**Problem**. Copies of all lines containing the string "beeceptor" are needed from the data below.

━━ Provided material

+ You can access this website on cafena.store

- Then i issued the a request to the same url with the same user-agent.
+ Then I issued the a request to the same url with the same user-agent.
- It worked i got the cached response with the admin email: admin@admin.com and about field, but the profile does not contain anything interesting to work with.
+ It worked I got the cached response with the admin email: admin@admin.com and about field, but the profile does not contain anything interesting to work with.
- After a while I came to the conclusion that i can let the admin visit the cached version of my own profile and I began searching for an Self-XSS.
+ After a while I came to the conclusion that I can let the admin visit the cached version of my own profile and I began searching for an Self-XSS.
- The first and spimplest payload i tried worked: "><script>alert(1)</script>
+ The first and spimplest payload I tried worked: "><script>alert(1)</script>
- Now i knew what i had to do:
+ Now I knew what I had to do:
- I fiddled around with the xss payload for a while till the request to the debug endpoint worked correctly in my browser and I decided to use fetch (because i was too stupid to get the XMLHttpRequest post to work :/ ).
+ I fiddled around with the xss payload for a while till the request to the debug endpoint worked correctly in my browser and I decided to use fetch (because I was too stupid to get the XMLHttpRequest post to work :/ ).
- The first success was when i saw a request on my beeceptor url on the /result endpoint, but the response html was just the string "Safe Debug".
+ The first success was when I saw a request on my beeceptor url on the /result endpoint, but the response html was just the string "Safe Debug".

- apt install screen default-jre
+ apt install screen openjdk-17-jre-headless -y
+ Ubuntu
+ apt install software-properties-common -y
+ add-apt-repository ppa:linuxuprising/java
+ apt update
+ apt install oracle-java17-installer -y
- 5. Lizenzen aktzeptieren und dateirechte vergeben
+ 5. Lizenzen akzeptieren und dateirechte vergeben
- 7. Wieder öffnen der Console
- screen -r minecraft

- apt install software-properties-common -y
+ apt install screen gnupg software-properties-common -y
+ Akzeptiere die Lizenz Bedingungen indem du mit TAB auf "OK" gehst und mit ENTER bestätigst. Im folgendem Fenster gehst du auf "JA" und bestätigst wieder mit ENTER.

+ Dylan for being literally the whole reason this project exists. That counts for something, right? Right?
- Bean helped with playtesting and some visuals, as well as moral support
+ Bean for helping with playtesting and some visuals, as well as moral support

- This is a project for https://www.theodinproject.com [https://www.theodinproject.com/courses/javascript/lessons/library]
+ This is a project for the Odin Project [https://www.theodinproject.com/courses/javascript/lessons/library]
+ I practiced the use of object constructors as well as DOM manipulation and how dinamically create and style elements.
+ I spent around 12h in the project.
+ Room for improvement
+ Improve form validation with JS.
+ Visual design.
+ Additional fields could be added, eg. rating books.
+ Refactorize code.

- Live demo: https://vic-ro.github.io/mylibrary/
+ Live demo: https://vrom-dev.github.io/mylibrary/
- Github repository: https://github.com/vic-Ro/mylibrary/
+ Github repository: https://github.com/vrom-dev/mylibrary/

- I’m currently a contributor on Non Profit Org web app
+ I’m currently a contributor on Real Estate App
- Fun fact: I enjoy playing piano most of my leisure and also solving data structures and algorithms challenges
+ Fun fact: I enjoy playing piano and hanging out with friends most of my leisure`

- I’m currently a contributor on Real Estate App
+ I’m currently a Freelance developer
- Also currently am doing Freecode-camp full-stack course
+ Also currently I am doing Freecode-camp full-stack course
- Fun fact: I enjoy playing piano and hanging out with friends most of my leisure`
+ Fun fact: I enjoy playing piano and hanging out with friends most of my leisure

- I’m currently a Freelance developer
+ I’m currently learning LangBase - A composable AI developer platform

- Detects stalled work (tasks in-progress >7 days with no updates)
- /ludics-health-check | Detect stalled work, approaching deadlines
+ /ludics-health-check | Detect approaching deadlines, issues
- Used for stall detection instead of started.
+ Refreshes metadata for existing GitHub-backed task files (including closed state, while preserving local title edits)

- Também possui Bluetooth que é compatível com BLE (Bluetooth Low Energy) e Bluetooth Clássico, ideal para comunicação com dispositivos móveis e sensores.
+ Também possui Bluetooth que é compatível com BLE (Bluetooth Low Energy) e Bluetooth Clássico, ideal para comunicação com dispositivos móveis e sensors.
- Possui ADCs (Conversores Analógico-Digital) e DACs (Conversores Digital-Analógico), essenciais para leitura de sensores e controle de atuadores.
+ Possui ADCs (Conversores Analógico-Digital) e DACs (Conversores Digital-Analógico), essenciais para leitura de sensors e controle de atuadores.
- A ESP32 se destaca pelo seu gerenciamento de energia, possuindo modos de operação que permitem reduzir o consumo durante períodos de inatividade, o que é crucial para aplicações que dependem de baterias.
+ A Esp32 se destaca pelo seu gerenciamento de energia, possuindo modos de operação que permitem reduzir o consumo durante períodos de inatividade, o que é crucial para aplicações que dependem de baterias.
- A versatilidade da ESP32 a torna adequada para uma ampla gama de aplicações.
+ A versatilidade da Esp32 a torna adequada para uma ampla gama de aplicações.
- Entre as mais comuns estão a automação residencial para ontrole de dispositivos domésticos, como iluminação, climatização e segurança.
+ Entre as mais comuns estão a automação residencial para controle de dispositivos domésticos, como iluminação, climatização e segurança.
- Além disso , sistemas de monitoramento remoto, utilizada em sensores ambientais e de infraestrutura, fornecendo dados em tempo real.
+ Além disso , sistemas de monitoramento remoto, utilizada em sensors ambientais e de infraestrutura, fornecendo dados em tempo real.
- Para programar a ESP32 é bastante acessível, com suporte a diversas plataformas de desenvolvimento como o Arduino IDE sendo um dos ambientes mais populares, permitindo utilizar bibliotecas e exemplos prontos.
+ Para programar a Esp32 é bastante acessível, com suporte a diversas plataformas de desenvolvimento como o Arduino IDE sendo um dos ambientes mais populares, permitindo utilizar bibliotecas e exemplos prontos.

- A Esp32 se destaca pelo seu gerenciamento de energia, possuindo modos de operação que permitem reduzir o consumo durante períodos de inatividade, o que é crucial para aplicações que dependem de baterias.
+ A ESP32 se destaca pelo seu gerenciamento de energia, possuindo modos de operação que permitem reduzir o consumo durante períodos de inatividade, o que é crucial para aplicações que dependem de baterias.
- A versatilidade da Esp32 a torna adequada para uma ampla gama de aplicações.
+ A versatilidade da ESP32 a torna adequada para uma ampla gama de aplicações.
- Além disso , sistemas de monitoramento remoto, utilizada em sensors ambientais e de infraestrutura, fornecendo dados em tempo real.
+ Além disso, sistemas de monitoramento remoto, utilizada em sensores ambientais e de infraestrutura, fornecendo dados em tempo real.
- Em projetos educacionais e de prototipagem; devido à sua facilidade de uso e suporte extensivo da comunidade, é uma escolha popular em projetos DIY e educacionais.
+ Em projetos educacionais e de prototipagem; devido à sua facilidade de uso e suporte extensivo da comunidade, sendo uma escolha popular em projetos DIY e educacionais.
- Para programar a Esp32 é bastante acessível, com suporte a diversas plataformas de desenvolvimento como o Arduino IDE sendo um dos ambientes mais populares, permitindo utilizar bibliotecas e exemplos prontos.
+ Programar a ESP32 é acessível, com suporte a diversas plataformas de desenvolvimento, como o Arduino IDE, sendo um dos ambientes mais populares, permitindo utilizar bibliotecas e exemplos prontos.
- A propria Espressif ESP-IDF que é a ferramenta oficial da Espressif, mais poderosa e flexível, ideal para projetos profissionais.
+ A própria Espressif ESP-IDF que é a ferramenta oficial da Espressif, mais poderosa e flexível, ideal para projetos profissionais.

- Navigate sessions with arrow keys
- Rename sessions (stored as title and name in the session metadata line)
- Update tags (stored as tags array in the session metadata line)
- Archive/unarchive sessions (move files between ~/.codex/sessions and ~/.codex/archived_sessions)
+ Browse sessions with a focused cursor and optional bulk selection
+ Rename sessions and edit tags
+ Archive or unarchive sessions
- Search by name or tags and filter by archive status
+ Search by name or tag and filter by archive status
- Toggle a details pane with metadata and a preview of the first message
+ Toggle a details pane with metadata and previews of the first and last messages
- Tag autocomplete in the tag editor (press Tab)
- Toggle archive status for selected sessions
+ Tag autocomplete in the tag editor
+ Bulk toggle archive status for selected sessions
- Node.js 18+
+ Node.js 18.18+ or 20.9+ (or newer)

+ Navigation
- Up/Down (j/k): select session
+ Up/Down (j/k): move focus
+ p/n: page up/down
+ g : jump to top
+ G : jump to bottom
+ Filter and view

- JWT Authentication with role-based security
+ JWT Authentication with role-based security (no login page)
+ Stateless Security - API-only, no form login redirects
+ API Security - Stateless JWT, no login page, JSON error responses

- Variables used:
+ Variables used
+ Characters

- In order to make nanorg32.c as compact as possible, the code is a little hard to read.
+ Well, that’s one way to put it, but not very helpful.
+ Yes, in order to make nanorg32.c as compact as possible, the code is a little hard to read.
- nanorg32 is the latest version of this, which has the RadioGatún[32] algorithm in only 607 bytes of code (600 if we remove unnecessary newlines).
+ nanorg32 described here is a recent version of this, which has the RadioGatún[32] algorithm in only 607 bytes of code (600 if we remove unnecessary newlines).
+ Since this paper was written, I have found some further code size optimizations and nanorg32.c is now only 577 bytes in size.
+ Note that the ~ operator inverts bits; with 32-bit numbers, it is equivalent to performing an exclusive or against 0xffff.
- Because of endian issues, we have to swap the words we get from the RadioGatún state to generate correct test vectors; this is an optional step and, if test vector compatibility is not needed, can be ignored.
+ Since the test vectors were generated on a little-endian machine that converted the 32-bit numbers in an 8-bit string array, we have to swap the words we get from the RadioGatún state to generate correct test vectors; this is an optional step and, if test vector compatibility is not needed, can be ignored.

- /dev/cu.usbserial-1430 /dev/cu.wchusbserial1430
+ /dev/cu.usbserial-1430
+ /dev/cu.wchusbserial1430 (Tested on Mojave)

━━━━

**Completed exercise**.
- The first success was when i saw a request on my beeceptor url on the /result endpoint, but the response html was just the string "Safe Debug".
+ The first success was when I saw a request on my beeceptor url on the /result endpoint, but the response html was just the string "Safe Debug".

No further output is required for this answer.